Define X_i = \oplus_{j \in I_i}\mathsf{sign}(x_j) and h(x) = \bigwedge_{i=1}^n (X_i \oplus v_i) where \oplus refers to the boolean \mathtt{xor} operator and \bigwedge refers to the boolean \mathtt{AND} operator
For any input x, \Pr{[h(x)= 1]} = \frac{1}{2^n}, where the randomness is over the uniform random choice of \vec{v}.
Proof: It is well known that if we \mathtt{xor} with an unbiased coin we get an unbiased coin. Therefore X_i \sim \mathtt{Bernoulli(1/2)}. The only way we get h(x)=1 is if X_i=1 for all i \in [n]. This event happens with probability \frac{1}{2^n}. \square
Any input x can be changed by at most n coordinates, without increasing its magnitude, to an input \tilde{x} such that h(\tilde{x})=1
Proof: We can flip the sign of any arbitrary input in I_i for any i \in [n], and the magnitude of the vector would not change but the checksum would flip. \square
In this section assume that X = \{0, 1\}^d.

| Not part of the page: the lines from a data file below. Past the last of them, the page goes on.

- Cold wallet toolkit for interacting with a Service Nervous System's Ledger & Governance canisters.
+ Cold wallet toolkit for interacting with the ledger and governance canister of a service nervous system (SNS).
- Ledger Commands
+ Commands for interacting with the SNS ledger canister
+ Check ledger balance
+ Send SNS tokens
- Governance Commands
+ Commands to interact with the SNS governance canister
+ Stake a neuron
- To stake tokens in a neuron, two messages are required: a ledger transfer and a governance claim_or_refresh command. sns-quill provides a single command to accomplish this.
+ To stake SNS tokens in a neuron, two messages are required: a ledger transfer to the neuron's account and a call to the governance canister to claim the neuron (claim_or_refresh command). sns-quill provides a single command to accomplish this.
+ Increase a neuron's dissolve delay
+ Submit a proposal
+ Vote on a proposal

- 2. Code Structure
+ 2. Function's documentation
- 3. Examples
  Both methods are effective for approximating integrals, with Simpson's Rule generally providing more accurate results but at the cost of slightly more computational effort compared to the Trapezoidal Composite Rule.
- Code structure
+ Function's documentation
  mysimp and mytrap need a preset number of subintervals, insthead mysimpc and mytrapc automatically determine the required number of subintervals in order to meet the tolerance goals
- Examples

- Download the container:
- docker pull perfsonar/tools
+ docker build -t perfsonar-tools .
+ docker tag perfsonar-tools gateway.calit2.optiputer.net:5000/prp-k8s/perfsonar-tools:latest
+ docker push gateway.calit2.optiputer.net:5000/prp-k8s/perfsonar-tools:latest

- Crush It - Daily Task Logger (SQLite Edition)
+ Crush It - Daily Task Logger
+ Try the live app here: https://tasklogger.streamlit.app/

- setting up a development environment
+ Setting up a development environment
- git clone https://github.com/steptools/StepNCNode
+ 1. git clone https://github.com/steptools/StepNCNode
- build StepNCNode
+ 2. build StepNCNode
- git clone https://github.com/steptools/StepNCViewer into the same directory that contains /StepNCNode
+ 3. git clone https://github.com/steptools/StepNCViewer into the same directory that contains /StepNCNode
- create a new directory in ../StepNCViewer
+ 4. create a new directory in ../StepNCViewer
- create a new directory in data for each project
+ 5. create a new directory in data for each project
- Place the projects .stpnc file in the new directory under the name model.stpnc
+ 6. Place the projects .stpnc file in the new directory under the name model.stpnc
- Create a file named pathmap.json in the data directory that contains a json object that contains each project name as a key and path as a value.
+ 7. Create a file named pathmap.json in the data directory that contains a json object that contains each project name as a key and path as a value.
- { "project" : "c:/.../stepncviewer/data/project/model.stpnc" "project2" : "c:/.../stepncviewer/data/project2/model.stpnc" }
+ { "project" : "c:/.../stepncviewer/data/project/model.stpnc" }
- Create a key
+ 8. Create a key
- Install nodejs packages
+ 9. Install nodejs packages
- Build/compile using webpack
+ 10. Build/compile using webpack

We’re almost there but any Tom, Dick and Harry could have constructed adversarial examples here. They did not need \mathsf{bk}. Furthermore, had Pumba seen enough adversarial examples, they could have inferred the checksum function and started creating adversarial examples themselves. This is not good for Scars backdoor business. It must find a way to make it so that anyone without \mathsf{bk} cannot generate an adversarial examples. But hang on this story sounds familiar. In cryptographic digital signatures there is verification key \mathsf{vk} and a signing key \mathsf{sk}. Anyone without \mathsf{sk} can at best verify a signature is valid but cannot come up with a valid signature for a new previously unseen message, no matter how many (signature, message) pairs it had seen.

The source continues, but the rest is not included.